Change detection data
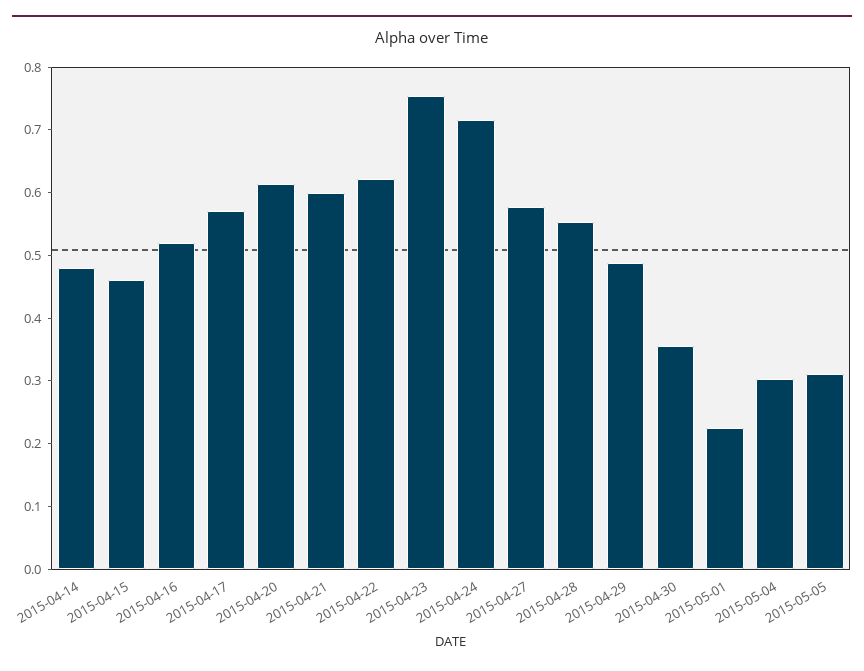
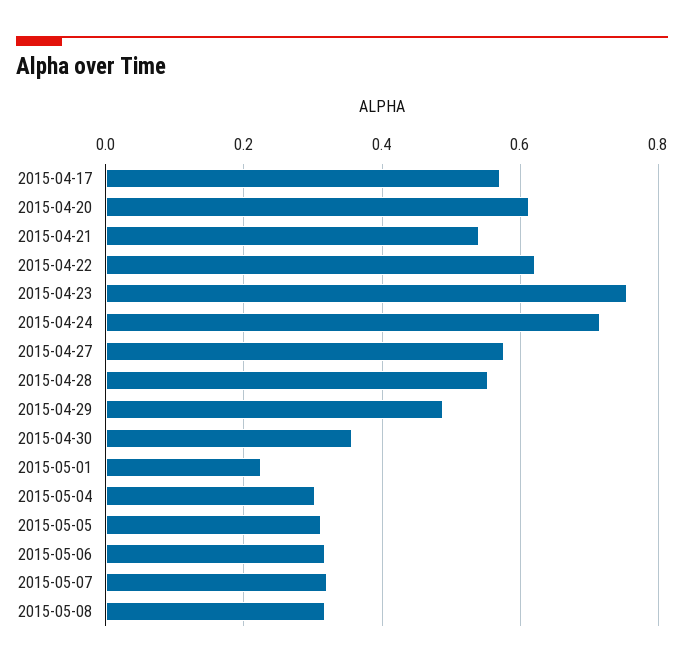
2015-04-14: 0.48 -> none
2015-04-15: 0.46 -> none
2015-04-16: 0.52 -> none
2015-04-21: 0.6 -> 0.54
2015-05-06: none -> 0.32
2015-05-07: none -> 0.32
2015-05-08: none -> 0.32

-- EXERCISE AIM --
All of the records above should be reproduced exactly, with the pictures left out.

-- EXPECTED ANSWER --
2015-04-14: 0.48 -> none
2015-04-15: 0.46 -> none
2015-04-16: 0.52 -> none
2015-04-21: 0.6 -> 0.54
2015-05-06: none -> 0.32
2015-05-07: none -> 0.32
2015-05-08: none -> 0.32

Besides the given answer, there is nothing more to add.